VALÈNCIA. Hubo un momento en mi vida, allá por la infancia, en el que mi yo hecho niño, un niño cetrino, orejudo y larguirucho, era capaz de recibir con el mismo entusiasmo al osito Misha que a Jordi Llopart, aquel marchador español que entró segundo, con su triunfal bamboleo, en el estadio olímpico de Moscú 80. Siempre me atrajeron los Juegos, incluso en la edad de estar interesado por otros juegos más pueriles. De hecho, creo recordar, más que la competición, el entusiasmo con que se recibió en mi casa, por mis padres y algunos de mis hermanos mayores, el 10 de Nadia Comaneci en Montreal 76. Era muy pequeño, seis años, pero siempre me ha gustado pensar que recuerdo el momento de júbilo por aquella actuación histórica de la pequeña Comaneci.
La vida tiene esos contrastes. De adolescente podía pasar un sábado jugando en casa y al siguiente beberme una botella de litro de cerveza apoyado en un coche en la calle Conde Altea. Los Juegos siempre fueron innegociables y, ya de joven, a veces, en esas curiosas mezclas que parecen haber marcado mi vida, me tocó ver los triunfos de Michael Johnson en Atlanta en la pequeña televisión que había en un pub de Xàtiva mientras la gente disfrutaba de la noche ajena a las gestas olímpicas.
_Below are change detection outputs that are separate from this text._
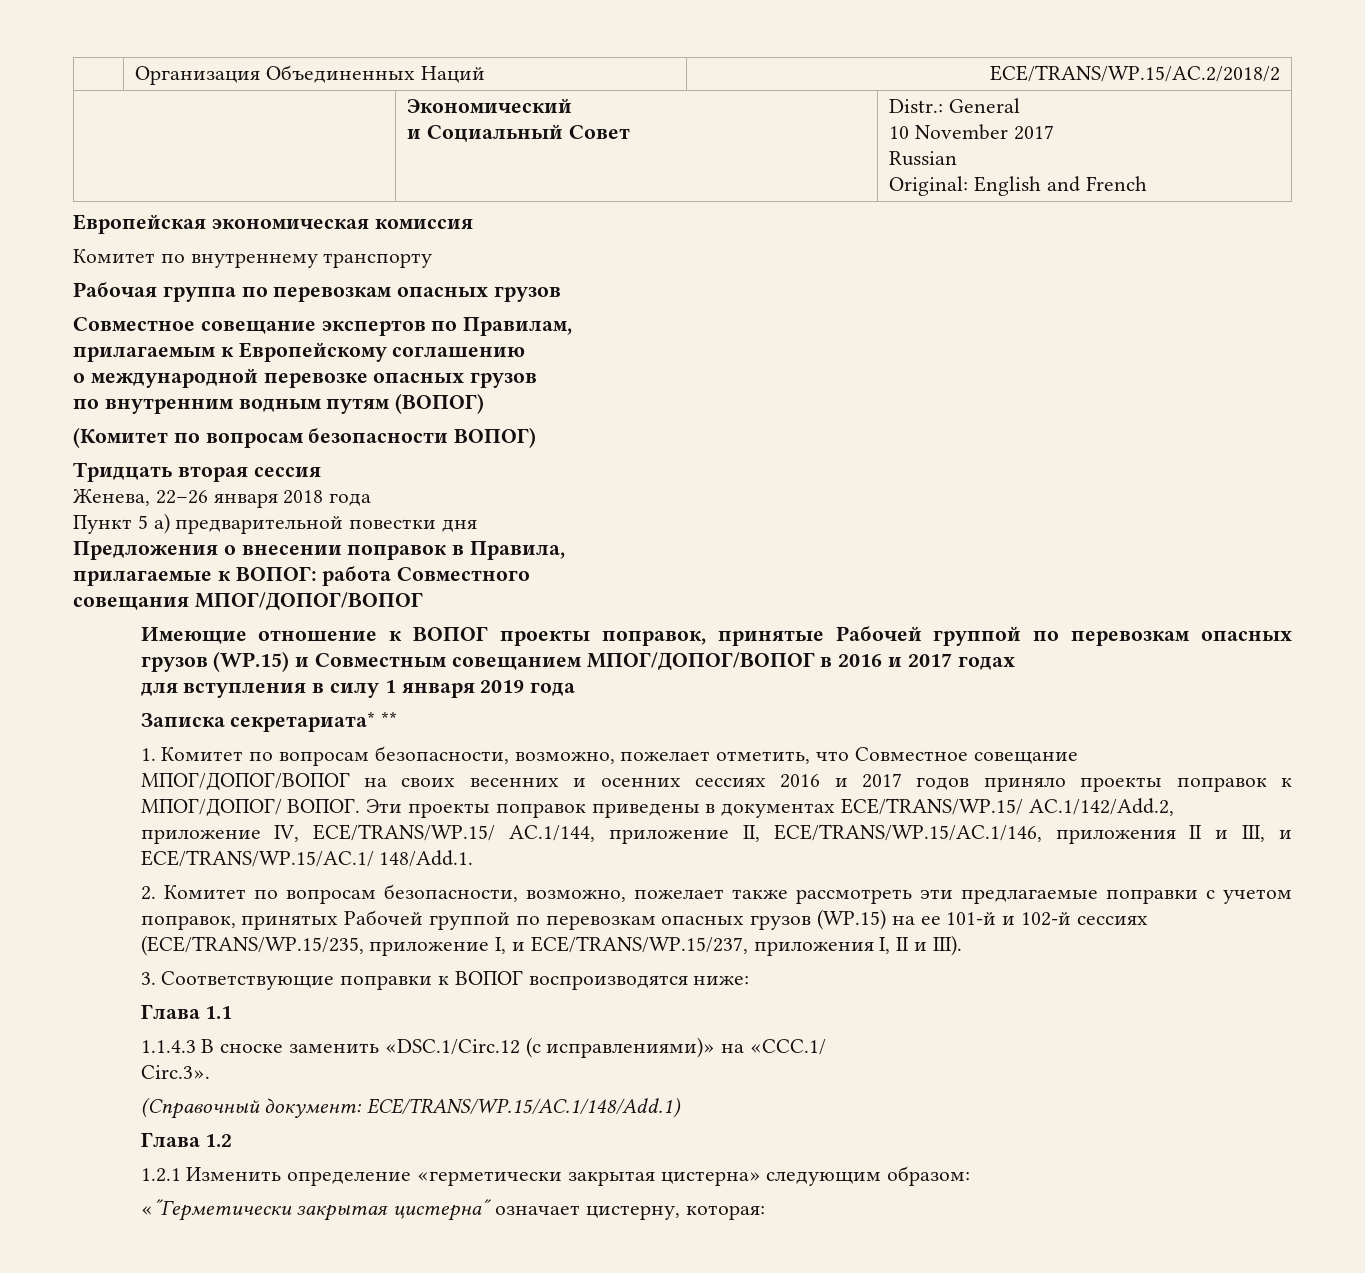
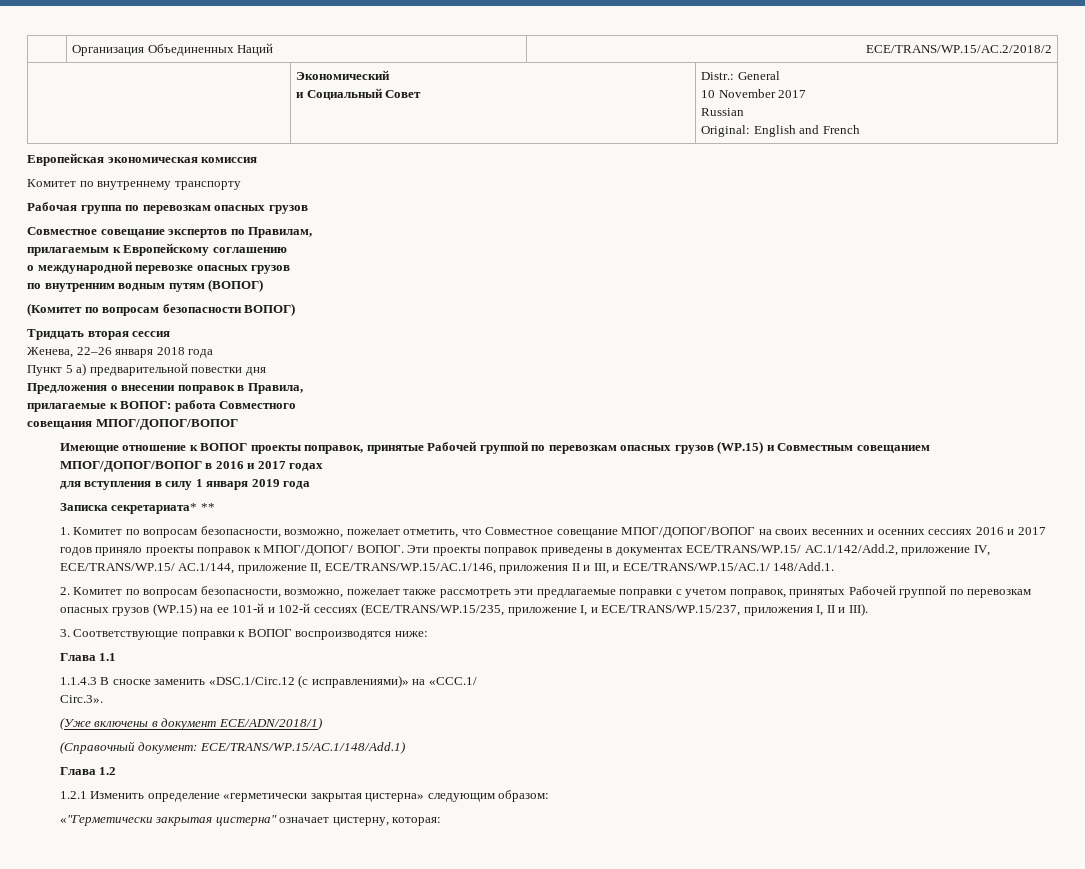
+ (Уже включены в документ ECE/ADN/2018/1)

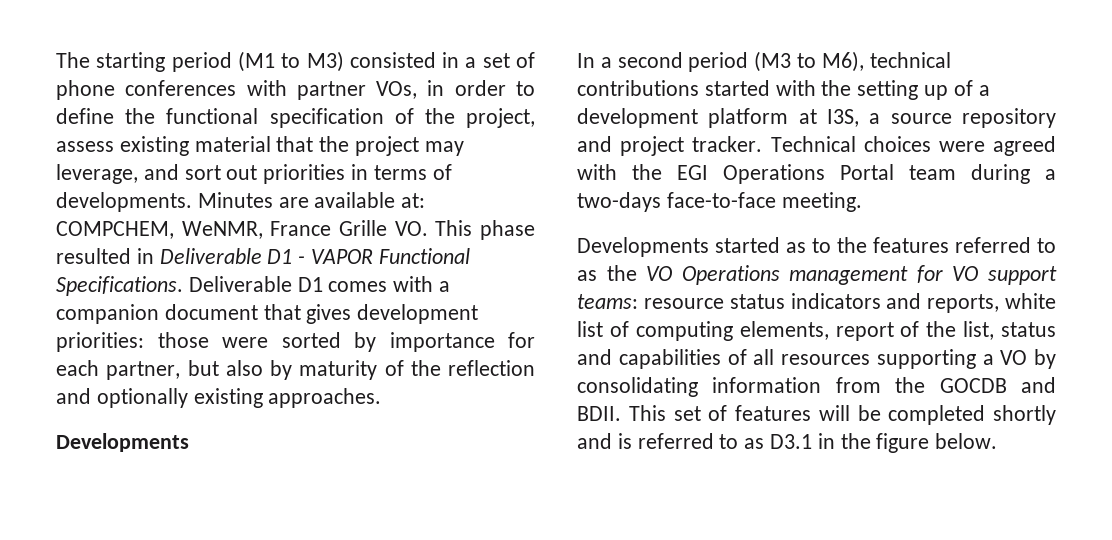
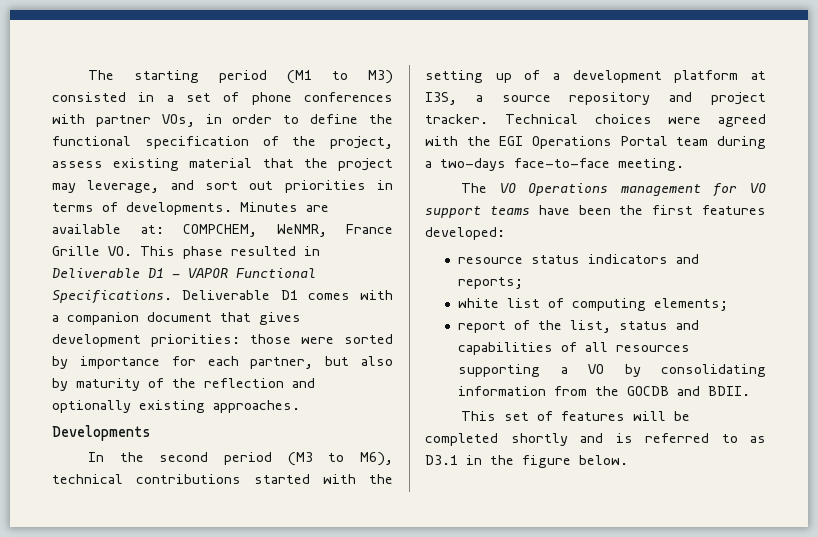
- In a second period (M3 to M6), technical contributions started with the setting up of a development platform at I3S, a source repository and project tracker.
+ In the second period (M3 to M6), technical contributions started with the setting up of a development platform at I3S, a source repository and project tracker.
- Developments started as to the features referred to as the VO Operations management for VO support teams: resource status indicators and reports, white list of computing elements, report of the list, status and capabilities of all resources supporting a VO by consolidating information from the GOCDB and BDII. This set of features will be completed shortly and is referred to as D3.1 in the figure below.
+ The VO Operations management for VO support teams have been the first features developed:
+ resource status indicators and reports;
+ white list of computing elements;
+ report of the list, status and capabilities of all resources supporting a VO by consolidating information from the GOCDB and BDII.
+ This set of features will be completed shortly and is referred to as D3.1 in the figure below.

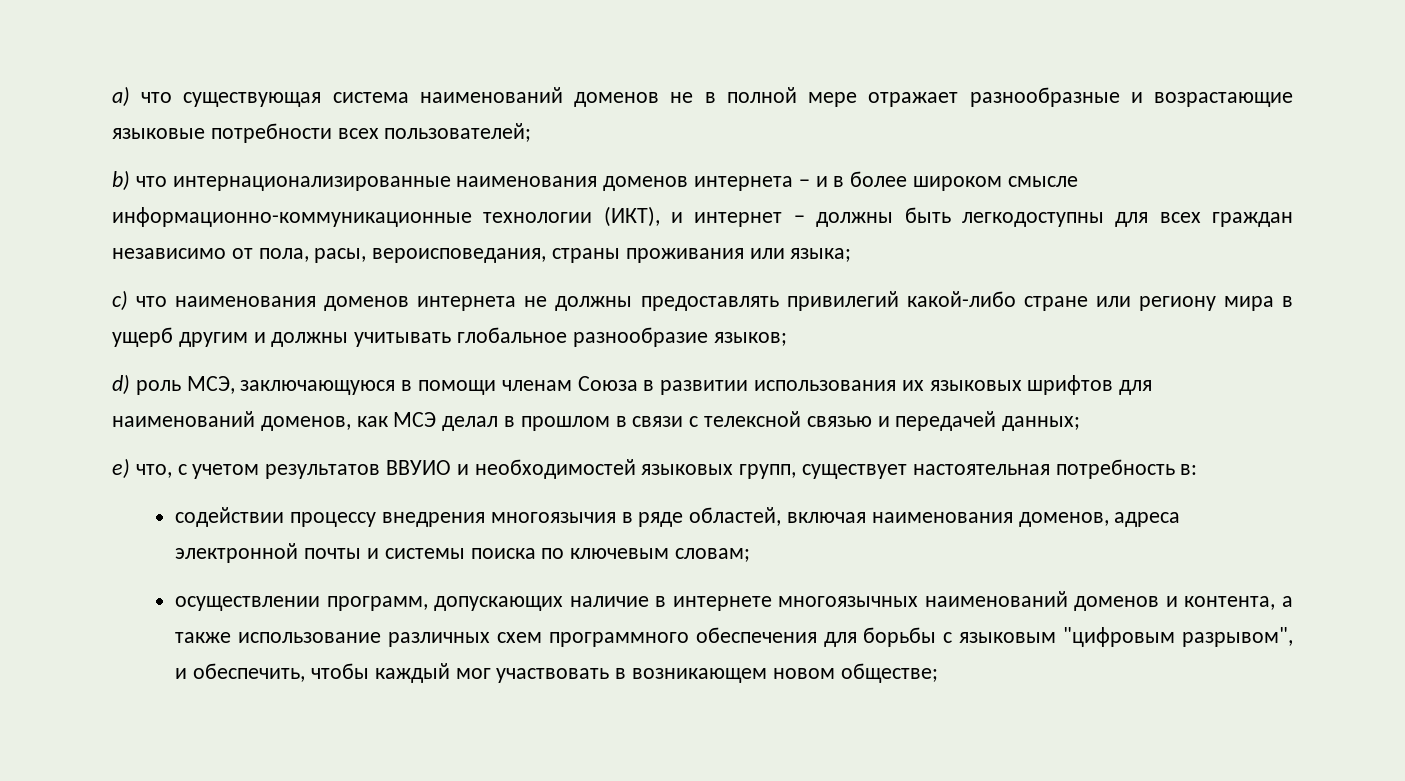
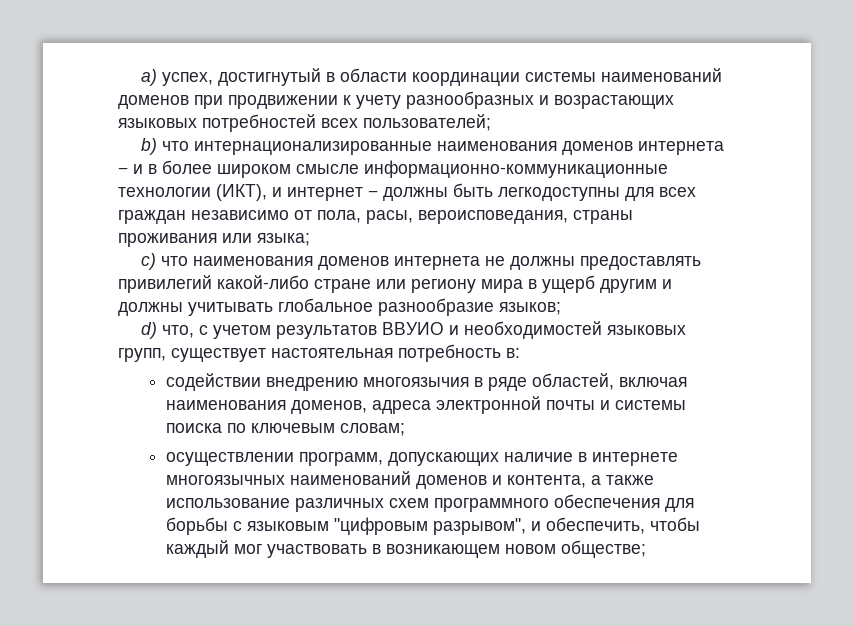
- а) что существующая система наименований доменов не в полной мере отражает разнообразные и возрастающие языковые потребности всех пользователей;
+ а) успех, достигнутый в области координации системы наименований доменов при продвижении к учету разнообразных и возрастающих языковых потребностей всех пользователей;
- d) роль МСЭ, заключающуюся в помощи членам Союза в развитии использования их языковых шрифтов для наименований доменов, как МСЭ делал в прошлом в связи с телексной связью и передачей данных;
- e) что, с учетом результатов ВВУИО и необходимостей языковых групп, существует настоятельная потребность в:
+ d) что, с учетом результатов ВВУИО и необходимостей языковых групп, существует настоятельная потребность в:
- содействии процессу внедрения многоязычия в ряде областей, включая наименования доменов, адреса электронной почты и системы поиска по ключевым словам;
+ содействии внедрению многоязычия в ряде областей, включая наименования доменов, адреса электронной почты и системы поиска по ключевым словам;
Ando, pues, irremediablemente emocionado ante la llegada de unos nuevos Juegos Olímpicos. Este viernes es la ceremonia inaugural, que se anuncia ya como una de las mayores producciones audiovisuales de todos los tiempos. El desfile, al aire libre, fuera del estadio, empezará desde la Gare d’Austerlitz. Y entonces, al final de la tarde, en la ‘golden hour’, muchos españoles, casi sin querer, tararearemos los versos de Sabina: “Se peinaba a lo garçon / la viajera que quiso enseñarme a besar / en la Gare d’Austerlitz…”. Miles de deportistas serán conducidos como enamorados en barcazas por el Sena, de este a oeste, aplaudidos por el público que emulará a los miles de jóvenes que cada tarde, con la puesta del sol, se sientan junto a una botella de vino a orillas de un río cada vez menos turbio.
Los comentaristas hablarán sin parar, descorchando al fin toneladas de información acumuladas durante días. Irán a las novedades, a las curiosidades, a los tópicos. Y muy probablemente mencionen a Pierre de Coubertin, el barón machista y xenófobo que nació cerca del Sena, como un gran hombre.
Los valores olímpicos irán de boca en boca. Los mismos que han dejado en casa a una amazona, Charlotte Dujardin, que fue descubierta azotando cruelmente a su caballo.
Durante todos estos días de fervor deportivo escucharemos mucho eso de que al fin las mujeres han superado a los hombres en el número de deportistas olímpicos. Pero será raro que alguno hable de que el número de entrenadoras apenas llega al 15%. De los dirigentes, ni hablamos…
Y los más audaces nos informarán de que en París, la ciudad donde los turistas dejan botellas de ‘bourbon’ y cajetillas de Gauloises a los pies de la tumba de Jim Morrison en el cementerio Père Lachaise, los parisinos están descontentos con la celebración de este espectáculo deportivo en su ciudad y que muchos, muchísimos, han salido huyendo. Que nadie se sorprenda por esto. Es la misma ciudad en la que muchos torcieron el gesto cuando se alzó la Torre Eiffel.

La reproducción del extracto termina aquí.